Cabometyx is available as 20 mg, 40 mg and 60 mg film-coated tablets. The active substance of Cabometyx is Cabozantinib, a protein kinase inhibitor that inhibits multiple receptor tyrosine kinases implicated in tumour growth and angiogenesis, pathologic bone remodelling, drug resistance, and metastatic progression of cancer.

Cabometyx led to a statistically significant improvement in progression-free survival ( PFS ) compared with Everolimus: PFS was 7.4 months with Cabometyx versus 3.8 months with Everolimus [ HR=0.58 ( 0.45, 0.74 ), p less than 0.0001 ) ].

A planned interim analysis of overall survival ( OS ) was conducted at the time of the PFS analysis that did not reach the interim boundary for statistical significance ( HR=0.68 [ 0.51, 0.90 ], p=0.006 ).

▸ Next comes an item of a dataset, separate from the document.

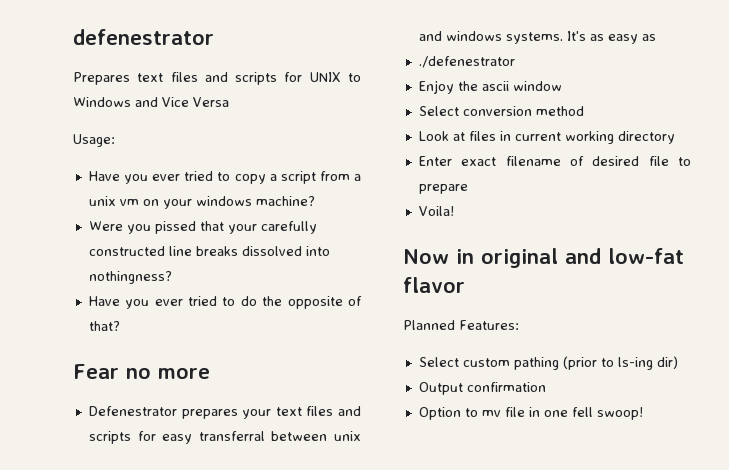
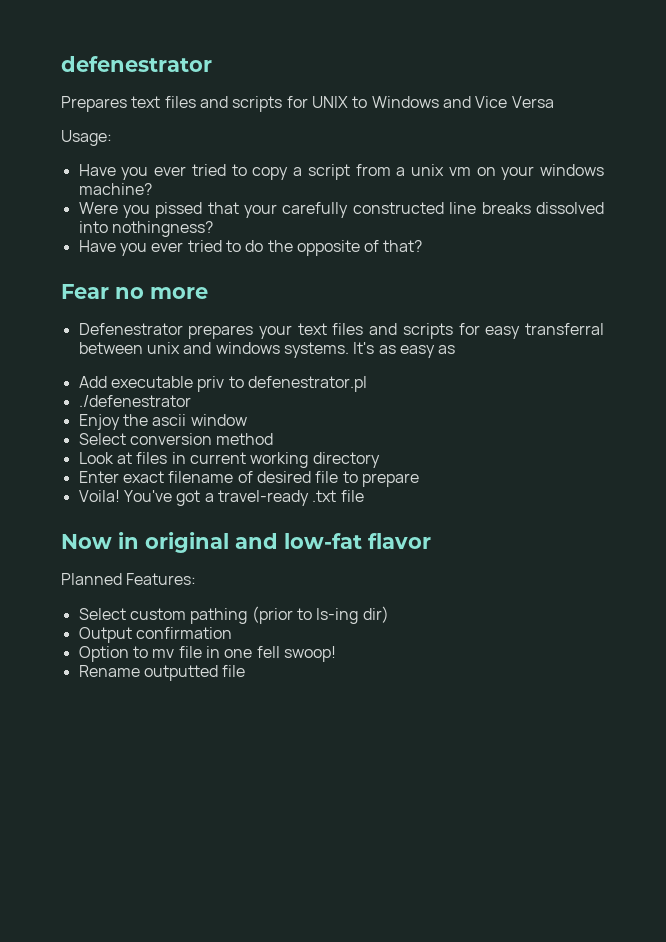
(656, 37) none -> [78,376,367,392] // Add executable priv to defenestrator.pl
(454, 211) none -> [123,490,364,506] You've got a travel-ready .txt file
(643, 413) none -> [78,665,246,681] // Rename outputted file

In a subsequent unplanned interim analysis of overall survival, a statistically significant improvement was demonstrated for patients randomized to Cabometyx as compared with Everolimus ( median of 21.4 months vs 16.5 months; HR=0.66 [ 0.53, 0.83 ], p=0.0003.

The most common side effects are diarrhoea, fatigue, nausea, decreased appetite, palmar-plantar erythrodysaesthesia syndrome ( PPES ), hypertension, vomiting, weight decreased, and constipation.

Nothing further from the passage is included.